Could you copy, word for word, only the lines from the one containing "-t <name>/<wholegenomeexpression> ." through the last line of the records below, both included?
*** Data for processing ***
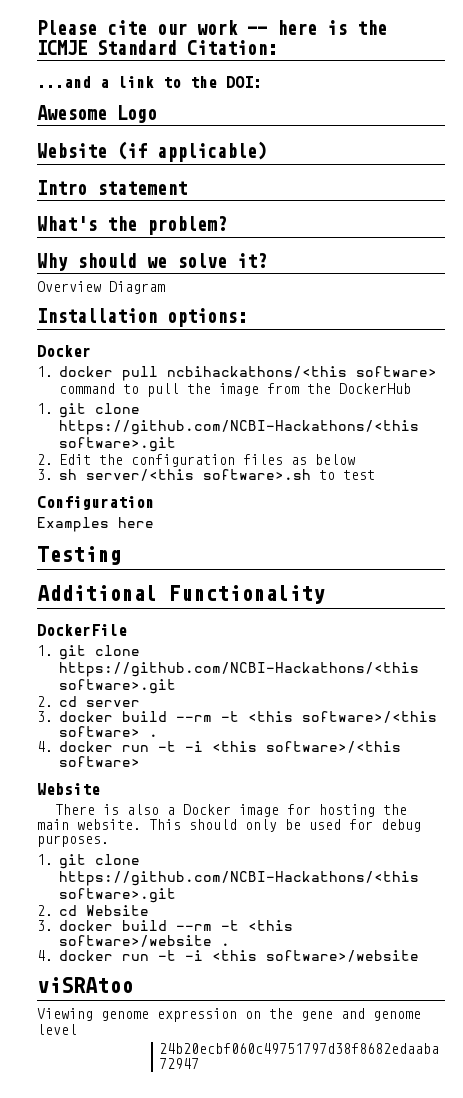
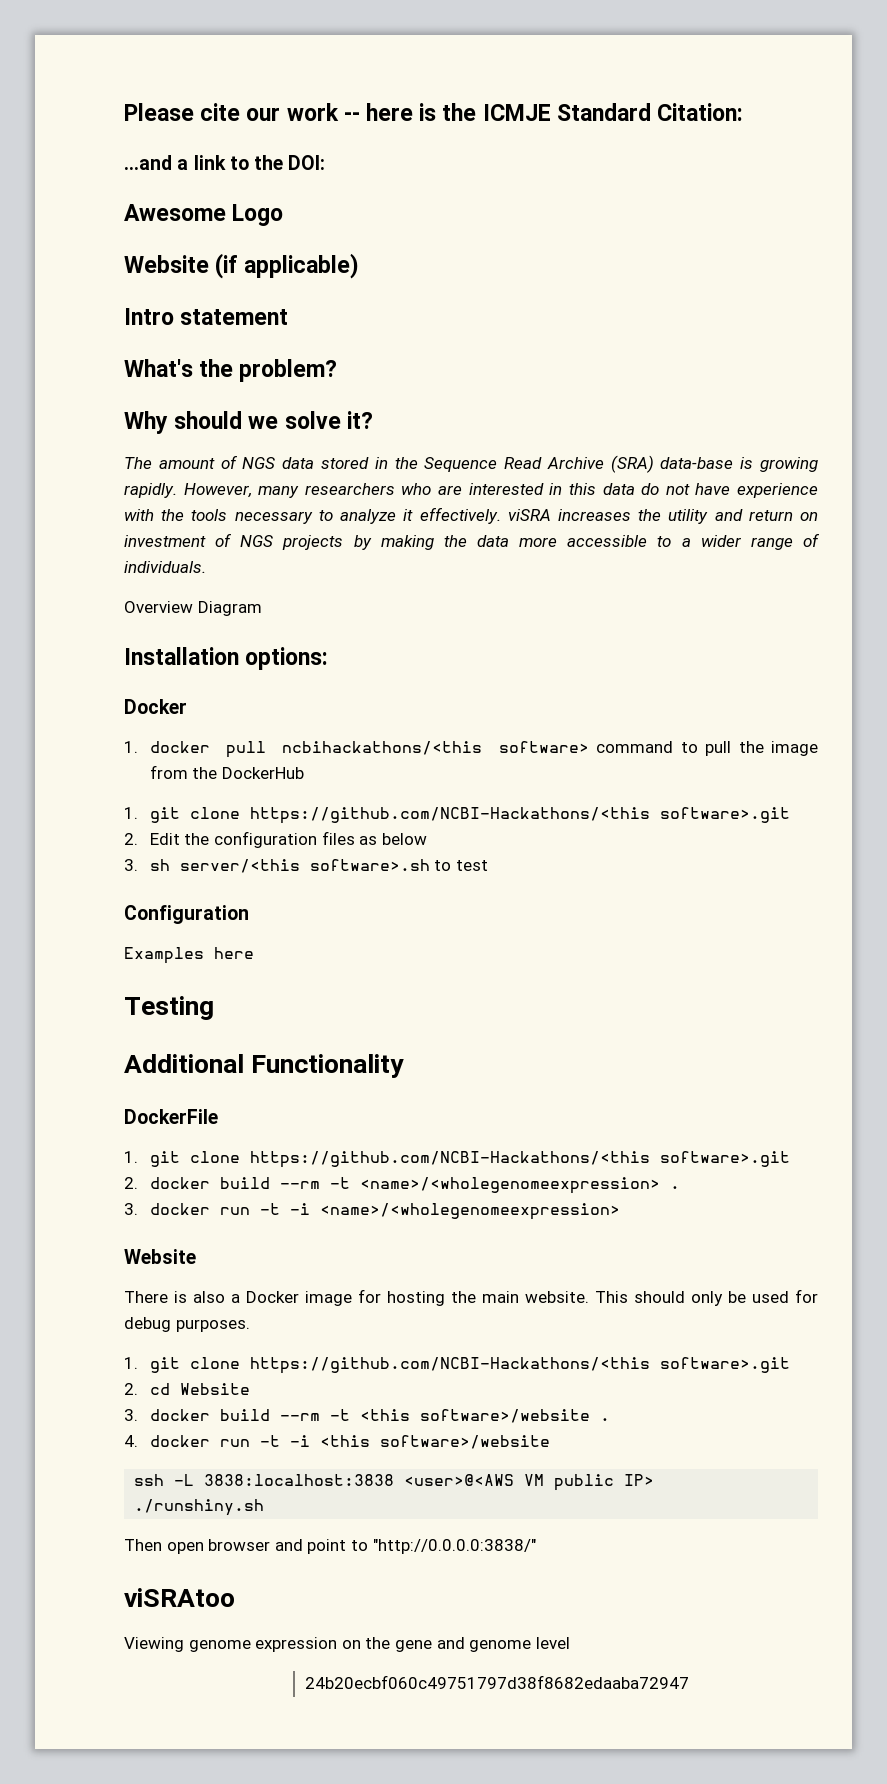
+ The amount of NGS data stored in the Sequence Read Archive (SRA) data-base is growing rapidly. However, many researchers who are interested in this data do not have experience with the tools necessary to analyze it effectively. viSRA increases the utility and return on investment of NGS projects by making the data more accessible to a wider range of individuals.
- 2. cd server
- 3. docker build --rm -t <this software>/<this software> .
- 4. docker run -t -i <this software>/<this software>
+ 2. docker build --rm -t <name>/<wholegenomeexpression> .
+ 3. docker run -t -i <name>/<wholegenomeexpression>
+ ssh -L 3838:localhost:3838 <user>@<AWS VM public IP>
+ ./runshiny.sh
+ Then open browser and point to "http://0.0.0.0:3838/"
*** End of Data for processing ***
» Output:
+ 2. docker build --rm -t <name>/<wholegenomeexpression> .
+ 3. docker run -t -i <name>/<wholegenomeexpression>
+ ssh -L 3838:localhost:3838 <user>@<AWS VM public IP>
+ ./runshiny.sh
+ Then open browser and point to "http://0.0.0.0:3838/"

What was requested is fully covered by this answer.